PA PI170756-26 per l’affidamento del servizio di trasporto aereo urgente di organi umani ed equipe medica per conto dell’Azienda USL di Bologna
In data 10/04/2026 pubblicati determina di modifica, capitolato speciale revisionato, allegato 5 revisionato, delibera della RER n. 281/2026
In data 29/04/2026 pubblicati determina di modifica allegato e proroga dei termini di ricezione delle offerte, allegato rettificato.
In data 30/04/2026 pubblicati chiarimenti.
Chiarimenti pubblicati in data 30/04/2026
Quesito 1:
si ritiene opportuno evidenziare che, anche alla luce di quanto stabilito dall’Accordo Stato-Regioni aggiornato nel 2025, non risulta chiaro quale tipologia di tracciabilità sia richiesta, né attraverso quali software debba essere garantita.
Risposta 1:
Come riportato nelle pubblicazioni di riferimento “per tracciabilità si intende la capacità di localizzare ed identificare l’organo in qualsiasi fase del processo che va dal momento del prelievo al trapianto o allo smaltimento controllato”. Il Capitolato è applicabile alla fase del processo relativa al trasporto per mezzo aereo.

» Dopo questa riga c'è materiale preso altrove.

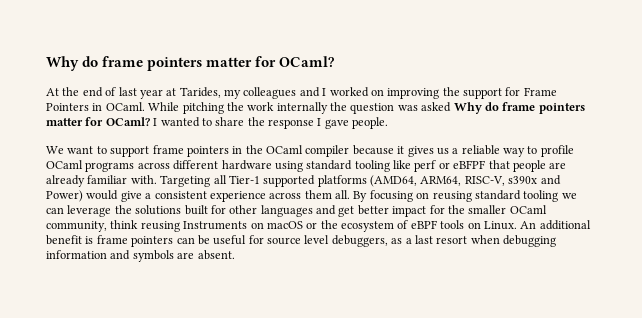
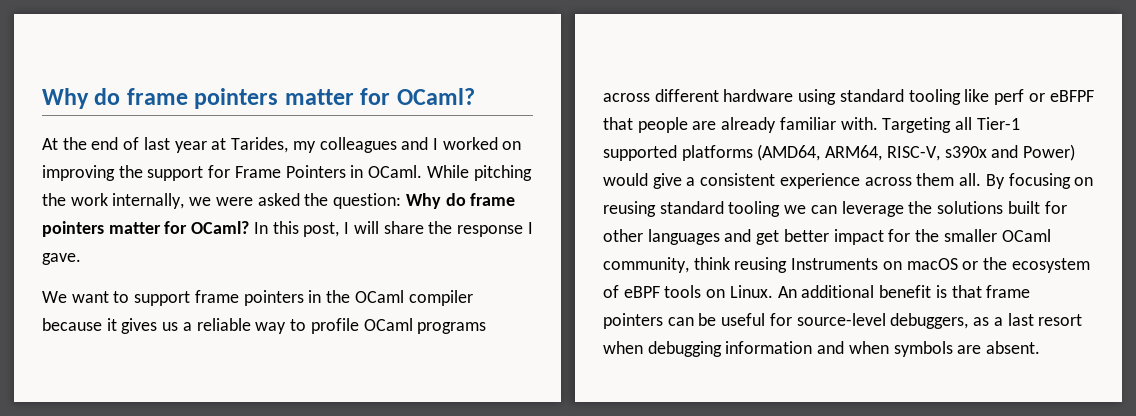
- While pitching the work internally the question was asked Why do frame pointers matter for OCaml? I wanted to share the response I gave people.
+ While pitching the work internally, we were asked the question: Why do frame pointers matter for OCaml? In this post, I will share the response I gave.
- An additional benefit is frame pointers can be useful for source level debuggers, as a last resort when debugging information and symbols are absent.
+ An additional benefit is that frame pointers can be useful for source-level debuggers, as a last resort when debugging information and when symbols are absent.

A tal fine per rispondere al requisito del Capitolato di tracciabilità, l’aeromobile deve essere equipaggiato con idonei dispositivi tecnologici finalizzati alla registrazione e trasmissione informatizzata in tempo reale e in continuo dei dati relativi alla missione tenendo presente che durante la fase di conferma di attivazione del servizio art. 5.3 l’aeromobile deve essere associato con l’organo trasportato.
Pertanto, l’aeromobile deve essere tracciabile mediante rappresentazione in tempo reale sui dispositivi in dotazione alle Centrali Operative (solitamente ottenuta mediante sistemi satellitari di tracciamento disponibili tra gli optional per i vari tipi di aeromobile con modifiche già approvate ed eventualmente da adattare con “Minor Modification” secondo EASA Part 21).
In aggiunta a quanto sopra riportato, data la necessità di identificare, per ogni singolo organo, posizione e tracciamento della temperatura in ogni momento della SO di prelievo alla SO di trapianto, si richiede di consentire ai chirurghi prelevatori di poterne prendere visione attraverso i loro dispositivi telefonici (compatibilmente con le norme di sicurezza delle missioni di volo).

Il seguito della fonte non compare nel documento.